═══ DATA TO USE

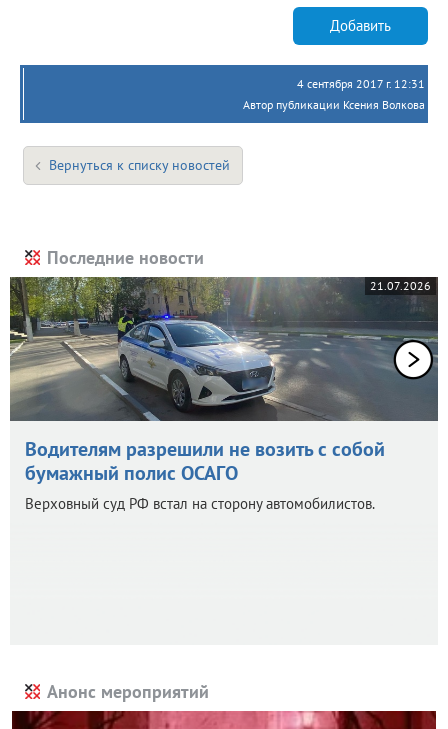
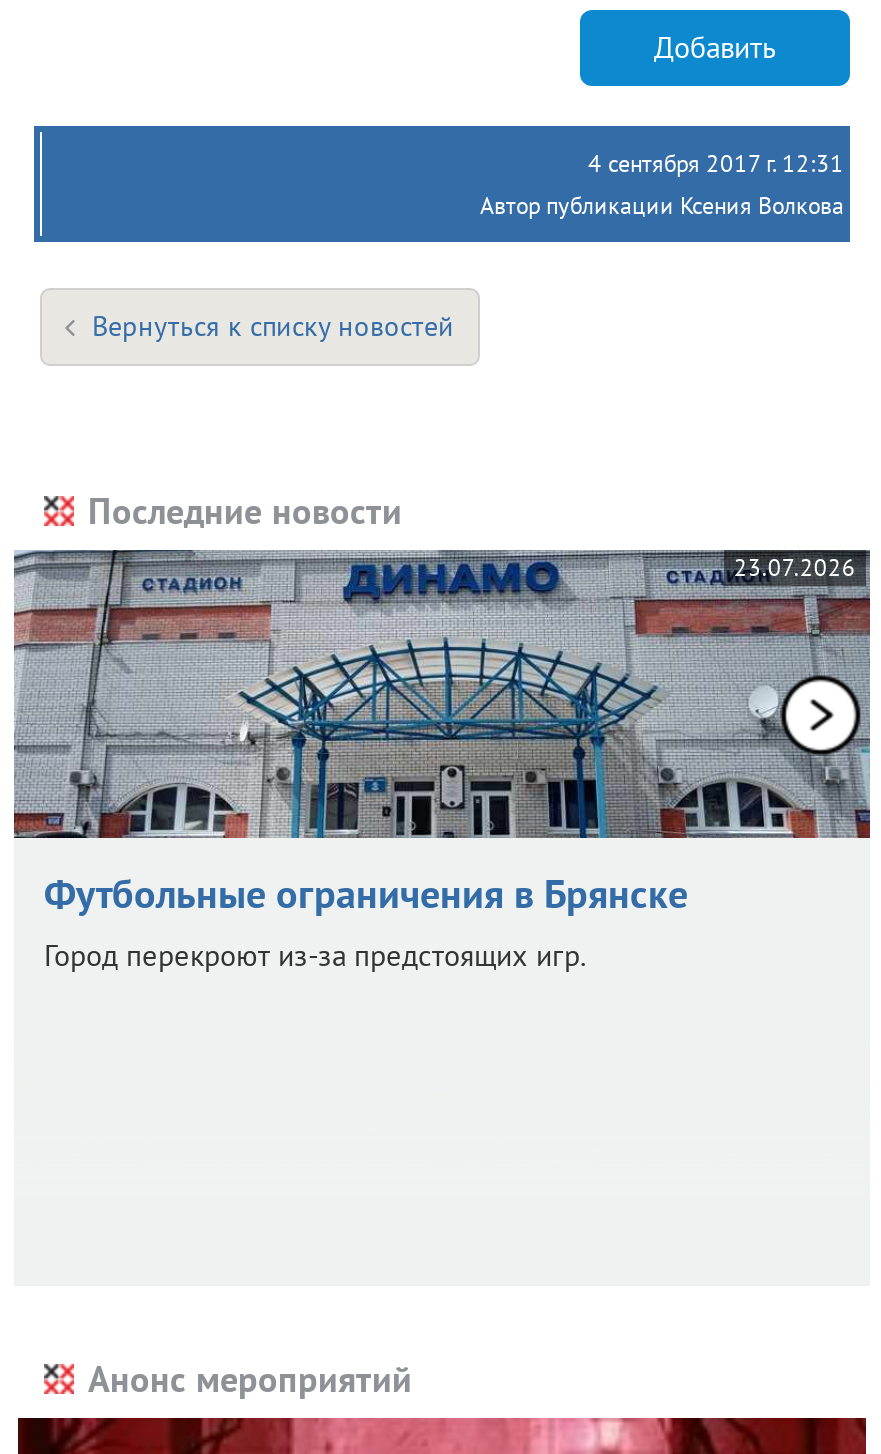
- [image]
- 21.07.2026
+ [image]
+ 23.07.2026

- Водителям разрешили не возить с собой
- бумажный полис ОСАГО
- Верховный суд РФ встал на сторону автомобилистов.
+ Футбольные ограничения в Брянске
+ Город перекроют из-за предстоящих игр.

══════

● **WHAT YOU NEED TO DO**
Only the lines from the one with "- 21.07.2026" through the end of the listing should be output, exactly as they appear.

● **EXPECTED ANSWER**
- 21.07.2026
+ [image]
+ 23.07.2026

- Водителям разрешили не возить с собой
- бумажный полис ОСАГО
- Верховный суд РФ встал на сторону автомобилистов.
+ Футбольные ограничения в Брянске
+ Город перекроют из-за предстоящих игр.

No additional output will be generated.